- _YOUR ASSIGNMENT_: Among the entries below, find the line with "subtotal: 792.00 -> 782.00", then quote it and each following line up to and including the line with "total: 831.60 -> 821.10", and nothing else.

Before-and-after change records
_ _ _ _ _ _ _
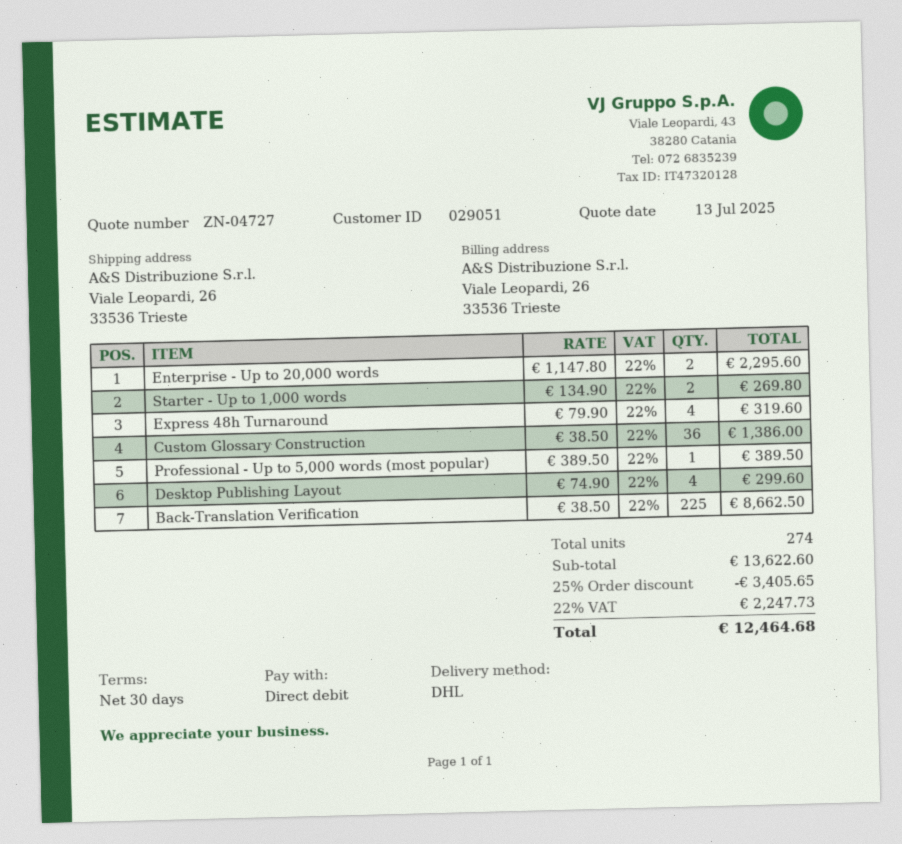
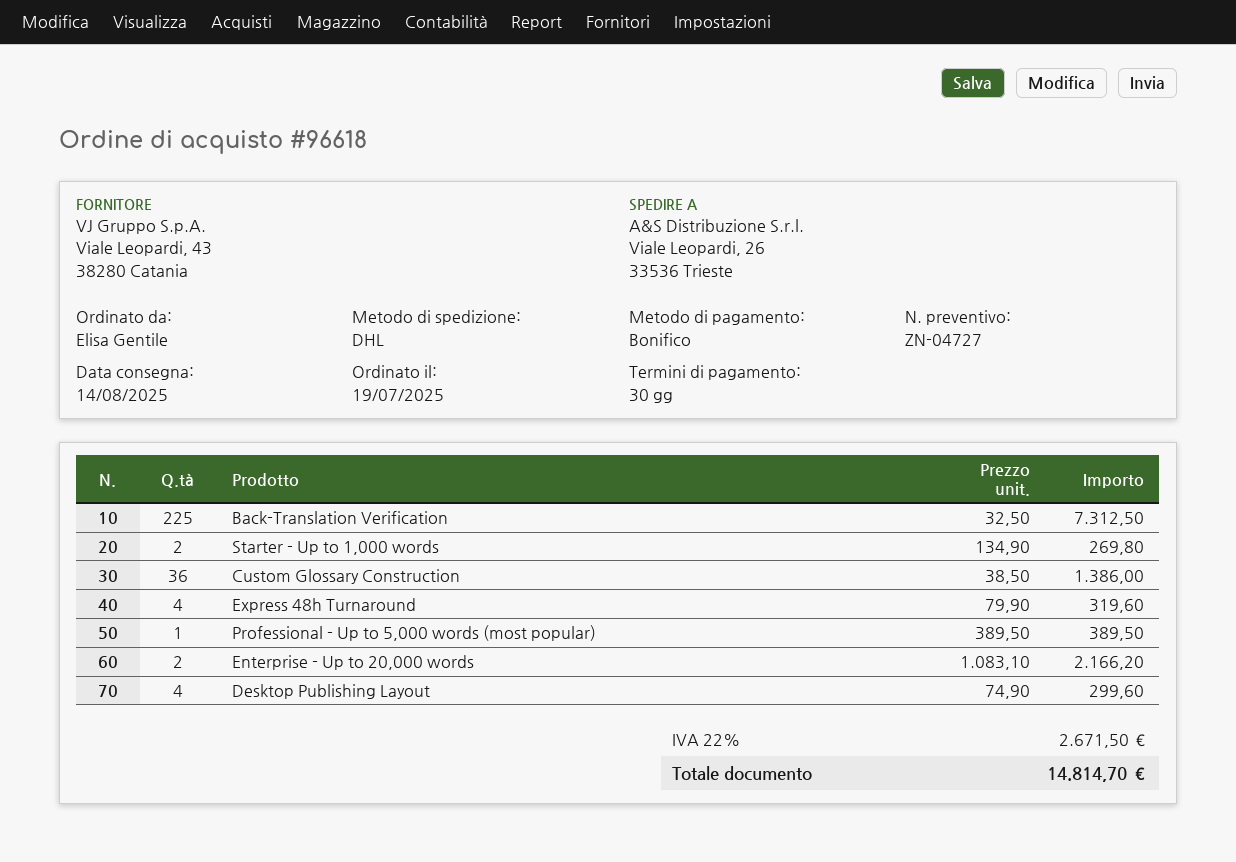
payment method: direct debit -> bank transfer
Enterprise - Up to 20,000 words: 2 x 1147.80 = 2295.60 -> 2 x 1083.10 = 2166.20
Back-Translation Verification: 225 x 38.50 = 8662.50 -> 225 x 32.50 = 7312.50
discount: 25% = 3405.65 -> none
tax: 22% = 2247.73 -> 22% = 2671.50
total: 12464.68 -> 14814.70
_ _ _ _ _ _ _
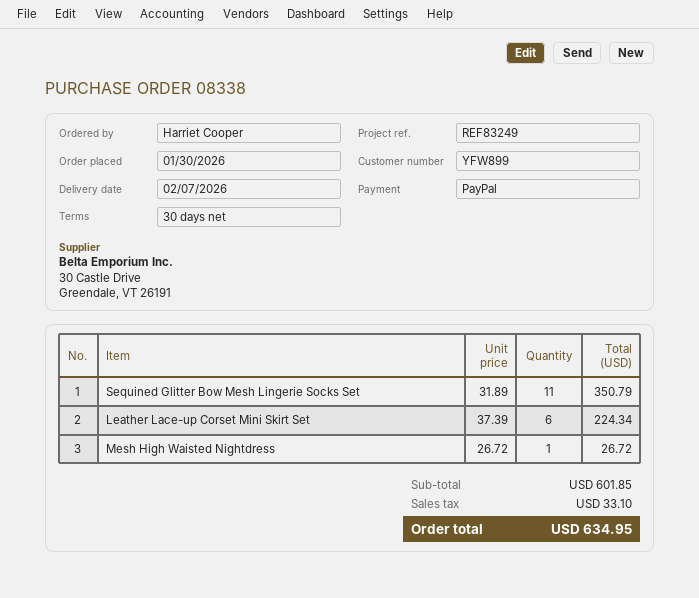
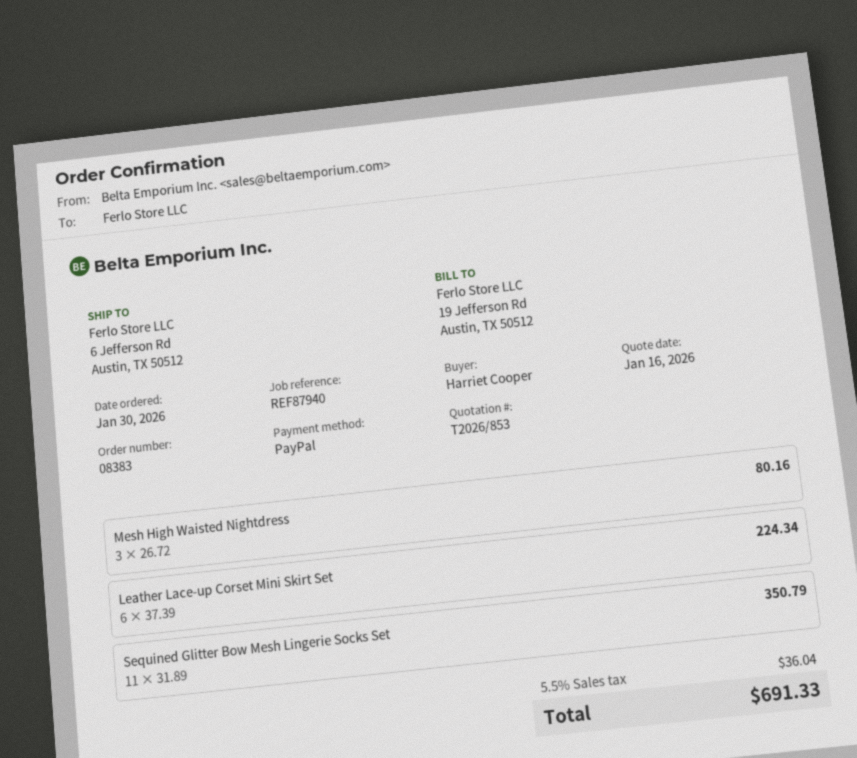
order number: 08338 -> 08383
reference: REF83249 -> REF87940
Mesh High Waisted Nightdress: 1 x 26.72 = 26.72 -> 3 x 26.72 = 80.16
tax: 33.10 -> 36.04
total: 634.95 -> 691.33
_ _ _ _ _ _ _
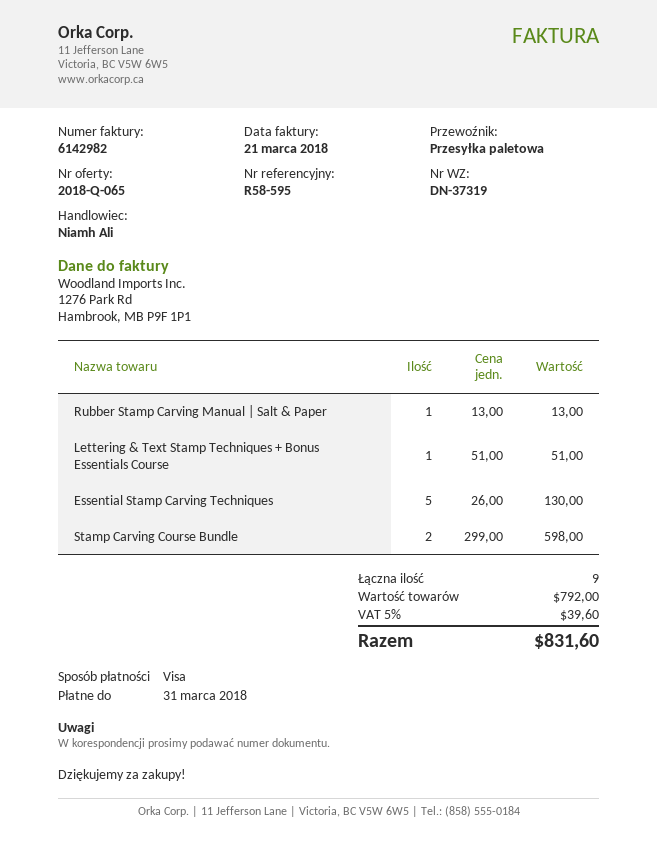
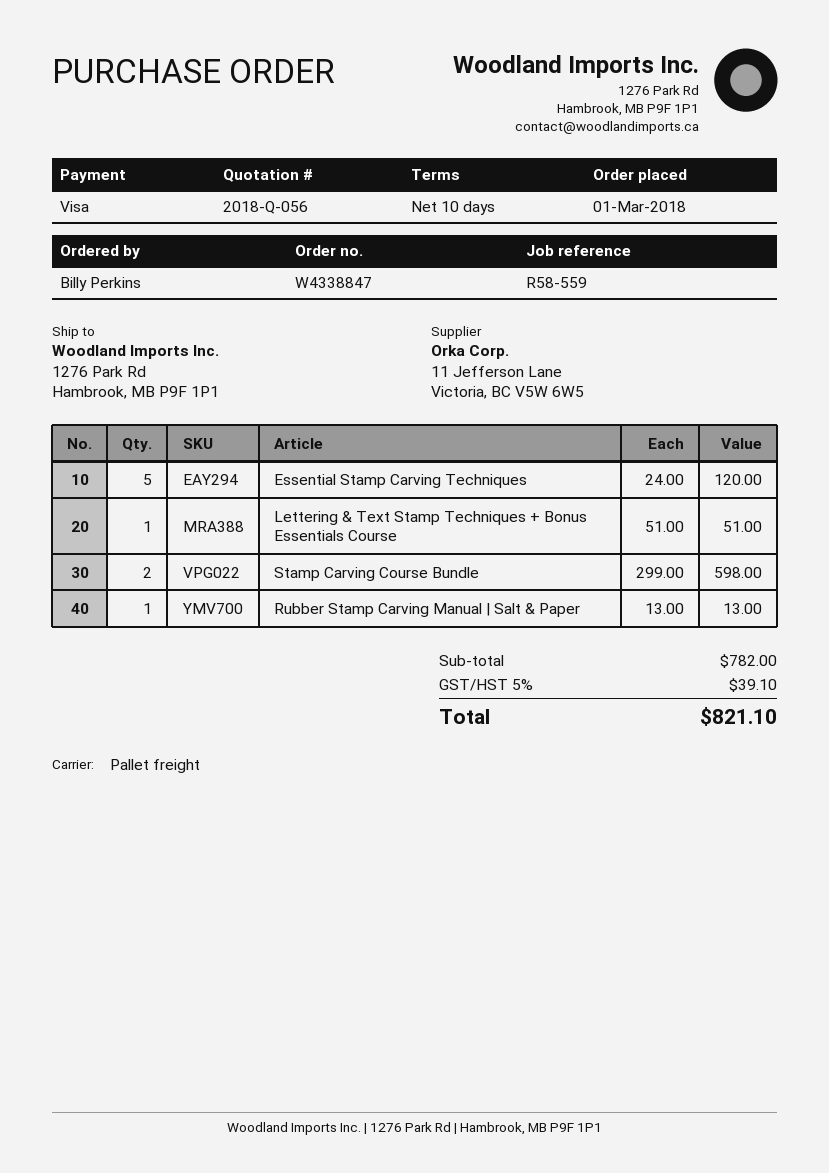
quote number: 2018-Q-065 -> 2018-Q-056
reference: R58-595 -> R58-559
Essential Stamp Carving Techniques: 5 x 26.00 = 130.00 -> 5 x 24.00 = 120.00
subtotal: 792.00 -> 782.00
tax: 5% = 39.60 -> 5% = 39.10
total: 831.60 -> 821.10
_ _ _ _ _ _ _
- _ANSWER_:
subtotal: 792.00 -> 782.00
tax: 5% = 39.60 -> 5% = 39.10
total: 831.60 -> 821.10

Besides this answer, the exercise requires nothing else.